2 minutes
Voice to text using private AI
In this article we are going to use Whisper model to build a private speech recognition and private speech translation system. To do a quick test the easiest option is to use Jupyter lab.
Installation
Python version used
3.11.8
To run the model, first install the Transformers library
pyenv local 3.11.8
python --version
which python
cd ~/Dev/speech-to-text/
python -m venv ./whisper-venv
source ./whisper-venv/bin/activate
pip install ipykernel
python -m ipykernel install --user --name=whisper-projet --display-name "Python (whisper-projet)"

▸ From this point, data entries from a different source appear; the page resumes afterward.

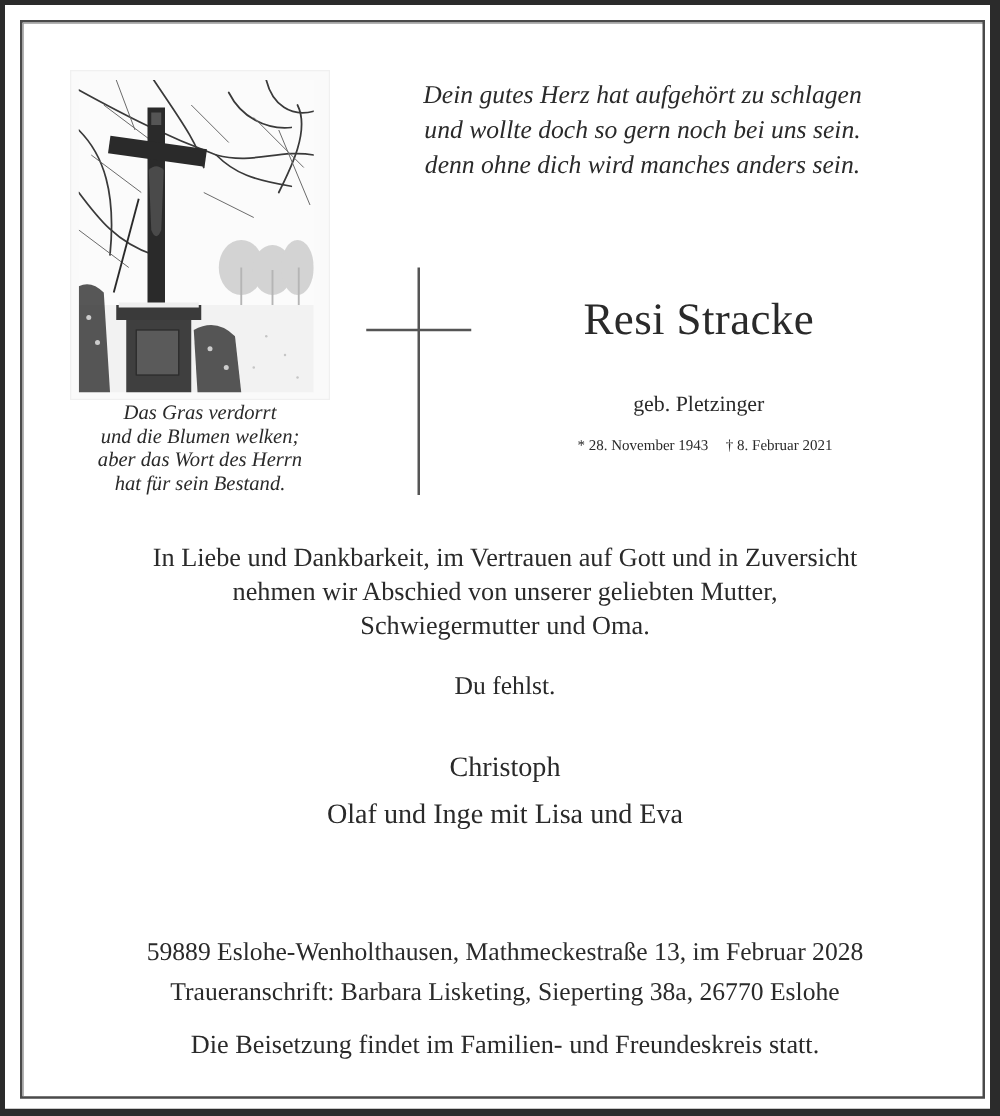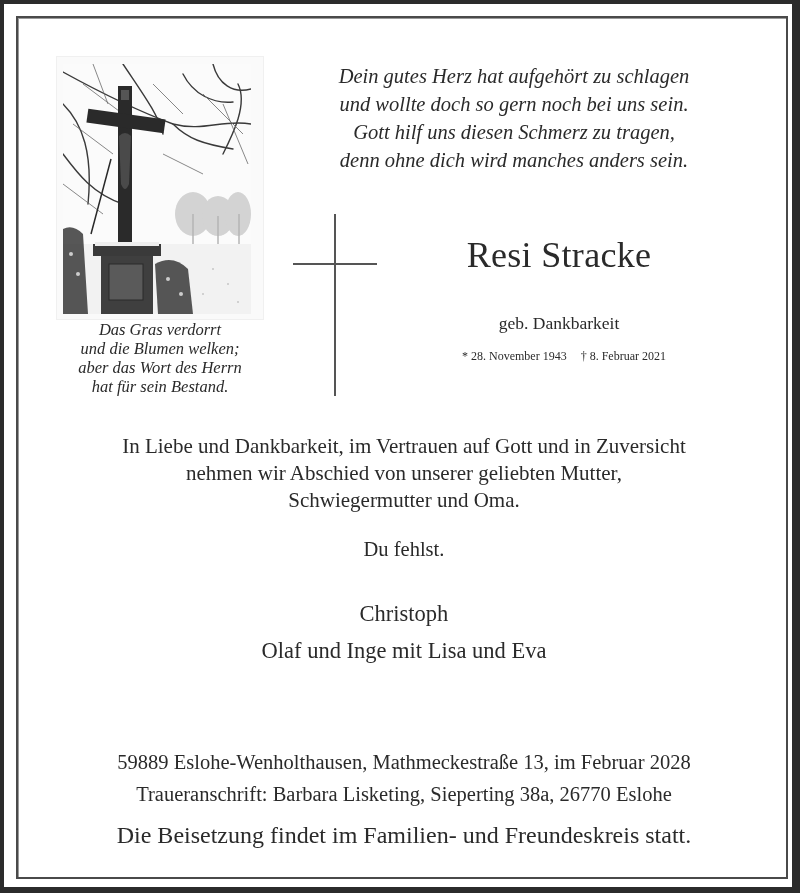--- a/index.html
+++ b/index.html
@@ -130,7 +130,6 @@
   <div class="poem">
     <span class="line">Dein gutes Herz hat aufgehört zu schlagen</span>
     <span class="line">und wollte doch so gern noch bei uns sein.</span>
-    <span class="line">Gott hilf uns diesen Schmerz zu tragen,</span>
     <span class="line">denn ohne dich wird manches anders sein.</span>
   </div>
 

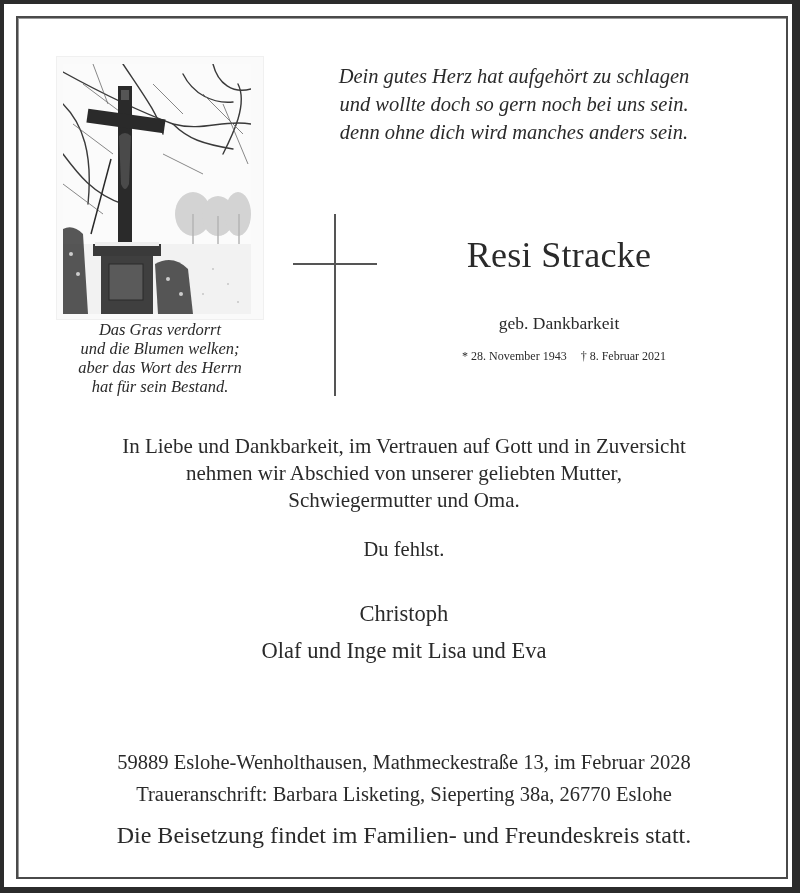--- a/index.html
+++ b/index.html
@@ -139,7 +139,7 @@
   </div>
 
   <div class="name">Resi Stracke</div>
-  <div class="birthname">geb. Dankbarkeit</div>
+  <div class="birthname">geb. Pletzinger</div>
   <div class="dates">
     <span>* 28. November 1943</span><span>† 8. Februar 2021</span>
   </div>

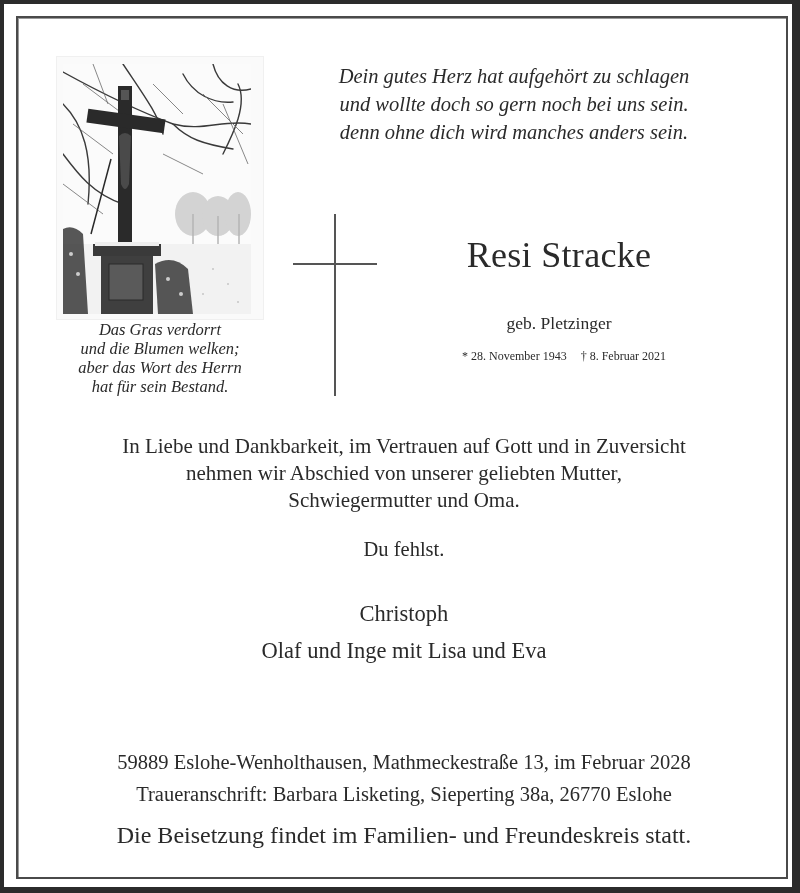--- a/index.html
+++ b/index.html
@@ -50,7 +50,7 @@
   .missing { top: 532px; font-size: 20.5px; line-height: 26px; }
   .family { top: 591px; font-size: 22.5px; line-height: 37px; }
   .address { top: 742px; font-size: 20.5px; line-height: 32px; }
-  .burial { top: 818px; font-size: 24px; line-height: 26px; }
+  .burial { top: 818px; font-size: 21px; line-height: 26px; }
   .line { display: block; }
 </style>
 </head>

Create a requirements.txt file containing
# Core PyTorch stack (déjà compatible CUDA 13 chez toi)
torch==2.11.0
torchaudio==2.11.0
torchvision==0.26.0
# Transformers Whisper
transformers==4.44.2
accelerate>=0.33.0
# Audio / preprocessing (Whisper dépend fortement de ça)
datasets[audio]==2.21.0
soundfile>=0.12.1
librosa>=0.10.2
ffmpeg-python>=0.2.0
pydub==0.25.1
# Utilities
numpy>=1.26.0
tqdm>=4.66.0
sentencepiece>=0.2.0
# Optional (utile pour perf / stabilité audio)
scipy>=1.11.0
pip install -r requirements.txt
Test
import torch
from transformers import AutoModelForSpeechSeq2Seq, AutoProcessor, pipeline
device = "cuda:0" if torch.cuda.is_available() else "cpu"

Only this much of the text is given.